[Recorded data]
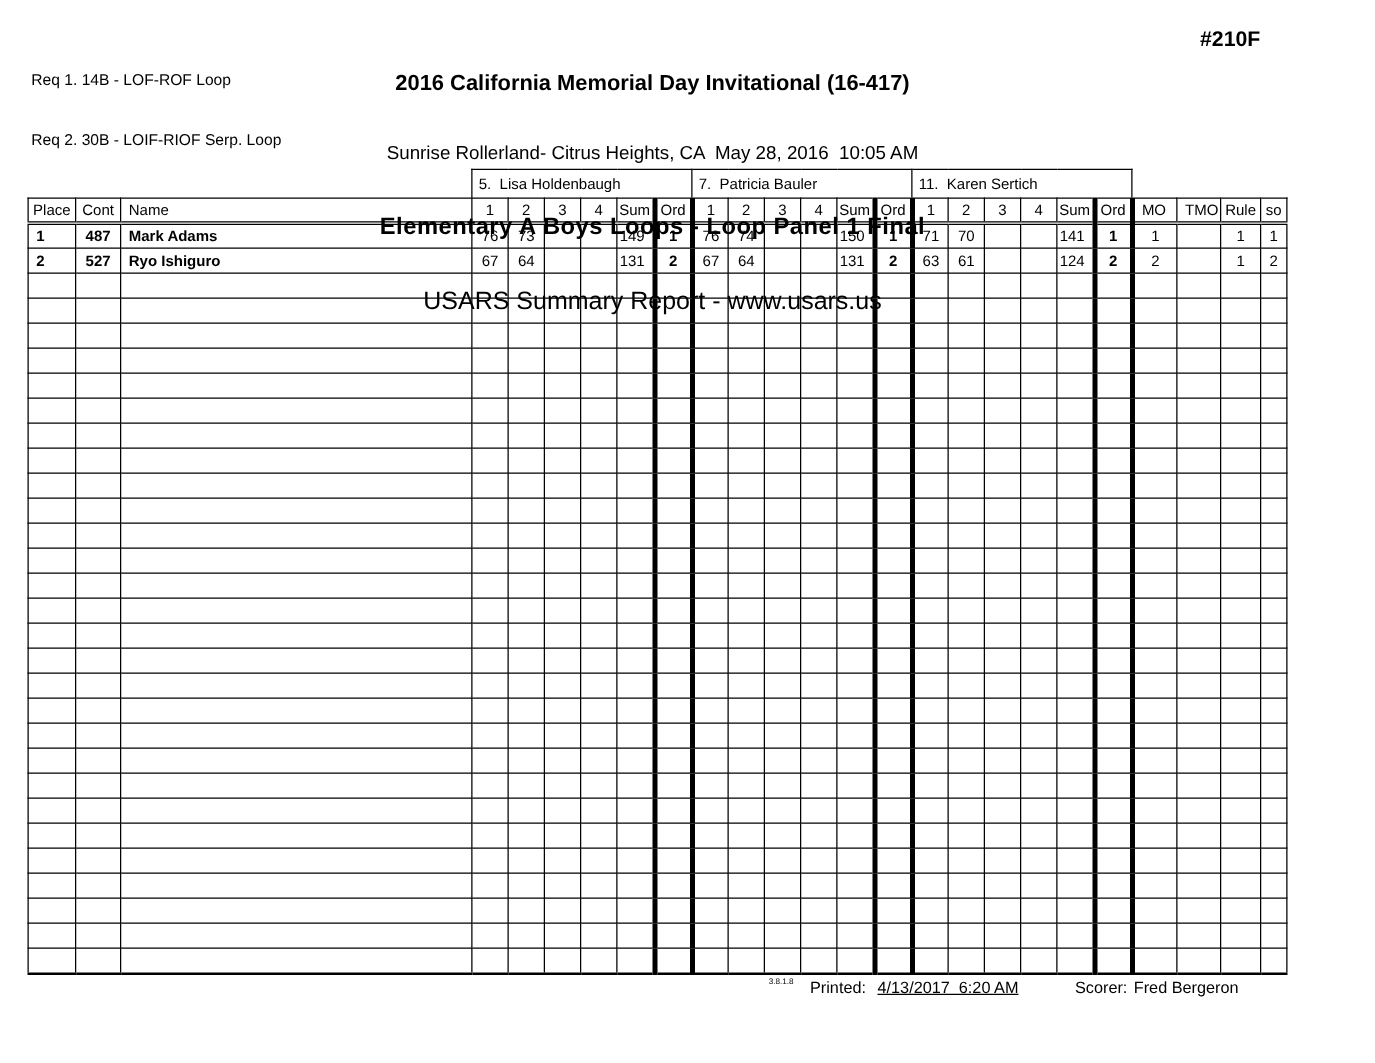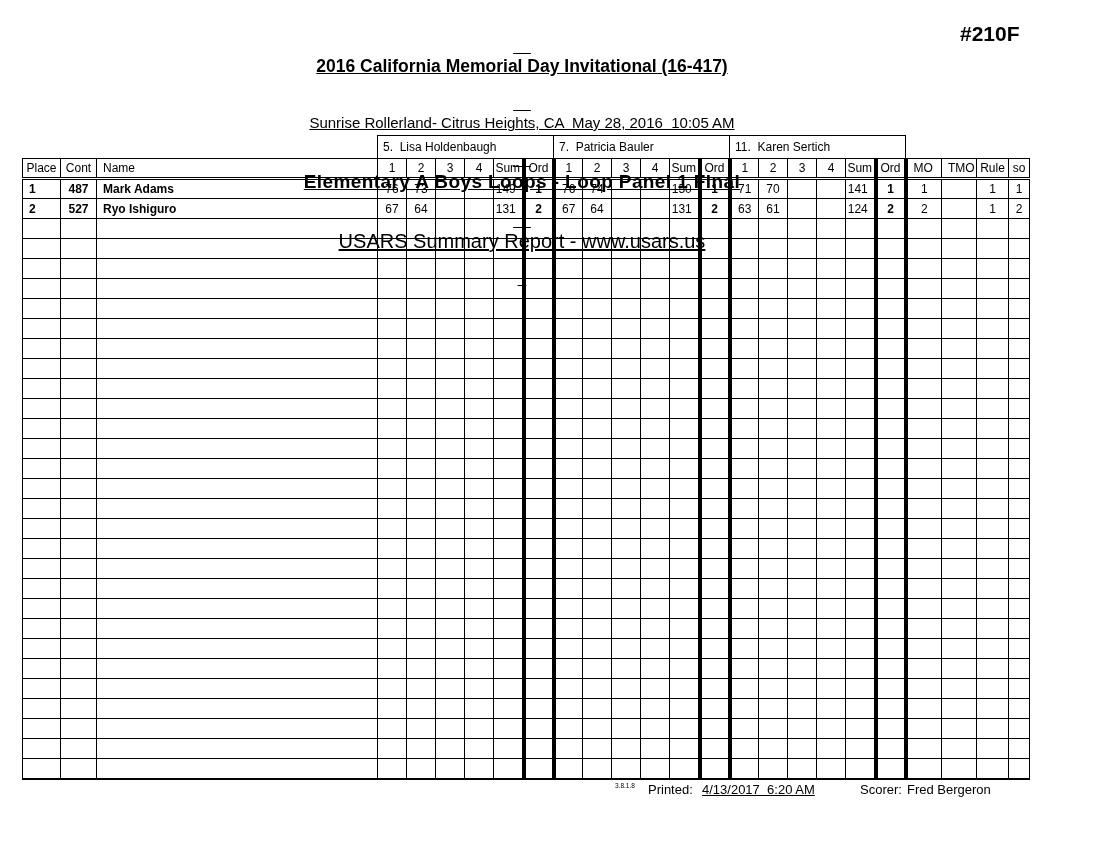--- a/index.html
+++ b/index.html
@@ -2,22 +2,22 @@
 <html><head>
 <meta charset="utf-8">
 <style>
   * { margin:0; padding:0; box-sizing:border-box; }
   html,body { background:#fff; }
   .sheet {
     position:relative; width:1100px; height:850px; background:#ffffff;
     font-family:"Liberation Sans", sans-serif; color:#000; overflow:hidden;
   }
   .req-block { position:absolute; left:25px; top:24px; font-size:12.5px; line-height:16px; white-space:pre; }
-  .event-num { position:absolute; left:960px; top:22px; font-size:21px; font-weight:bold; white-space:pre; }
-  .titles { position:absolute; left:0; top:20px; width:1044px; text-align:center; white-space:pre;text-decoration:underline; }
+  .event-num { position:absolute; left:960px; top:22px; font-size:17px; font-weight:bold; white-space:pre; }
+  .titles { position:absolute; left:0; top:20px; width:1044px; text-align:center; white-space:pre; }
   .t1 { font-size:17.5px; font-weight:bold; line-height:21px; }
   .t2 { font-size:15px; line-height:20px; }
   .t3 { font-size:19px; font-weight:bold; letter-spacing:0.4px; line-height:25px; }
   .t4 { font-size:20px; line-height:22px; }
 
   #score-table {
     position:absolute; left:22px; top:135px;
     border-collapse:collapse; table-layout:fixed; font-size:12px;
   }
   #score-table td {
@@ -41,20 +41,24 @@
   .f-printed-label { left:648px; }
   .f-printed-value { left:702px;text-decoration:underline; }
   .f-scorer-label { left:860px; }
   .f-scorer-value { left:907px; }
 </style>
 </head>
 <body>
 
 <div class="sheet">
 
+  <div class="req-block">
+    <div>Req 1. 14B - LOF-ROF Loop</div>
+    <div>Req 2. 30B - LOIF-RIOF Serp. Loop</div>
+  </div>
 
   <div class="event-num">#210F</div>
 
   <div class="titles">
     <div class="t1">2016 California Memorial Day Invitational (16-417)</div>
     <div class="t2">Sunrise Rollerland- Citrus Heights, CA  May 28, 2016  10:05 AM</div>
     <div class="t3">Elementary A Boys Loops - Loop Panel 1 Final</div>
     <div class="t4">USARS Summary Report - www.usars.us</div>
   </div>
 

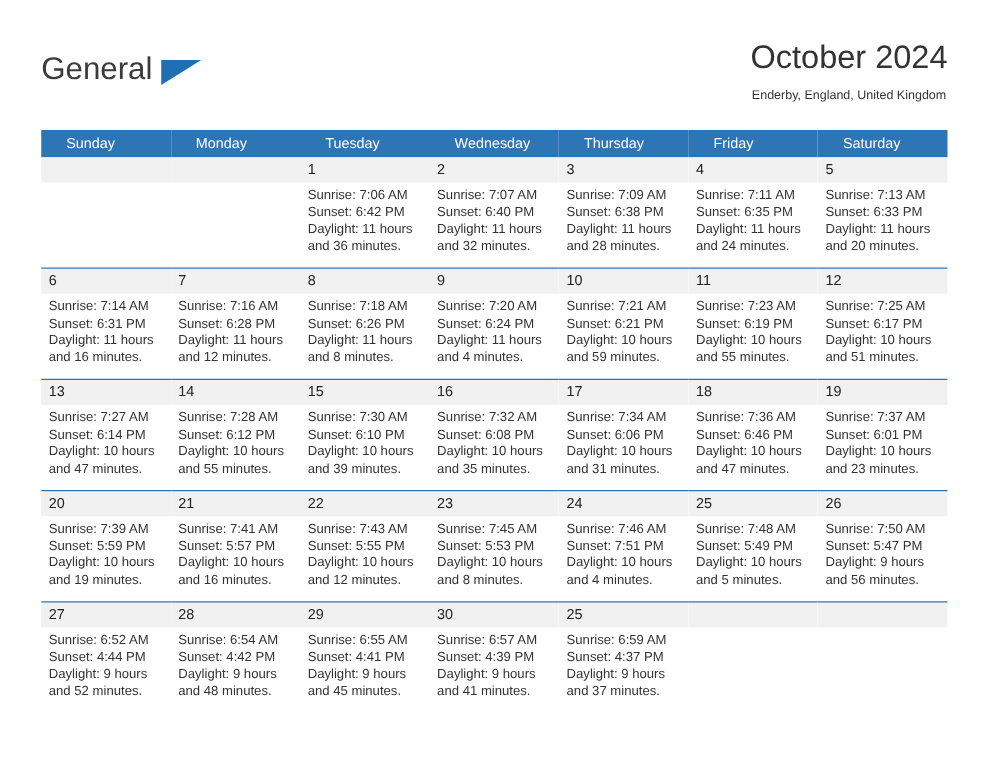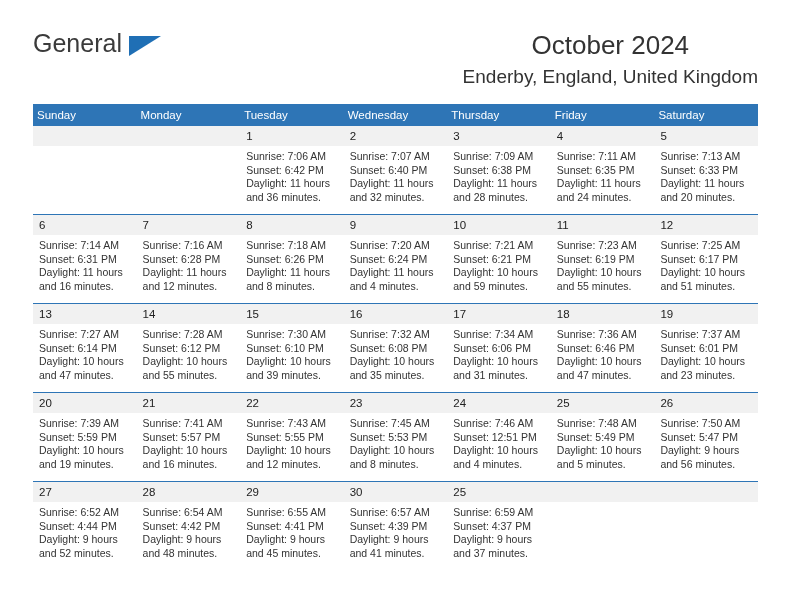--- a/index.html
+++ b/index.html
@@ -27,21 +27,21 @@
     position: absolute;
     left: 33px;
     top: 28px;
     right: 34px;
     height: 70px;
   }
 
   .brand {
     position: absolute;
     left: 0;
-    top: 0;
+    top: 12px;
     width: 230px;
     height: 62px;
   }
   .brand-row1 {
     position: relative;
     height: 30px;
     line-height: 30px;
   }
   .brand-general {
     font-size: 25px;
@@ -72,21 +72,21 @@
     top: 0;
     text-align: center;
   }
   .cal-title {
     font-size: 26px;
     color: #333333;
     line-height: 34px;
     white-space: nowrap;
   }
   .cal-subtitle {
-    font-size: 19px;
+    font-size: 10px;
     color: #333333;
     line-height: 22px;
     margin-top: 4px;
     white-space: nowrap;
   }
 
   
   .calendar {
     position: absolute;
     left: 33px;
@@ -94,21 +94,21 @@
     width: 725px;
     border-collapse: collapse;
     table-layout: fixed;
   }
   .calendar th {
     background: #2e75b6;
     color: #ffffff;
     font-weight: normal;
     font-size: 11.5px;
     text-align: left;
-    padding: 4px 0 4px 4px;
+    padding: 4px 0 4px 20px;
     height: 14px;
     line-height: 14px;
   }
   .calendar td {
     vertical-align: top;
     padding: 0;
     border-top: 1px solid #2e75b6;
     background: #ffffff;
     height: 88px;
   }
@@ -387,21 +387,21 @@
               <div class="line">Sunrise: 7:45 AM</div>
               <div class="line">Sunset: 5:53 PM</div>
               <div class="line">Daylight: 10 hours</div>
               <div class="line">and 8 minutes.</div>
             </div>
           </td>
           <td>
             <div class="daynum">24</div>
             <div class="details">
               <div class="line">Sunrise: 7:46 AM</div>
-              <div class="line">Sunset: 12:51 PM</div>
+              <div class="line">Sunset: 7:51 PM</div>
               <div class="line">Daylight: 10 hours</div>
               <div class="line">and 4 minutes.</div>
             </div>
           </td>
           <td>
             <div class="daynum">25</div>
             <div class="details">
               <div class="line">Sunrise: 7:48 AM</div>
               <div class="line">Sunset: 5:49 PM</div>
               <div class="line">Daylight: 10 hours</div>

Task objective: Leave the pictures out and repeat exactly the lines from the beginning of the records to the line bearing "position:absolute; left:25px; top:24px;", both ends counted.

Expected output:
--- a/index.html
+++ b/index.html
@@ -2,22 +2,22 @@
 <html><head>
 <meta charset="utf-8">
 <style>
   * { margin:0; padding:0; box-sizing:border-box; }
   html,body { background:#fff; }
   .sheet {
     position:relative; width:1100px; height:850px; background:#ffffff;
     font-family:"Liberation Sans", sans-serif; color:#000; overflow:hidden;
   }
   .req-block { position:absolute; left:25px; top:24px; font-size:12.5px; line-height:16px; white-space:pre; }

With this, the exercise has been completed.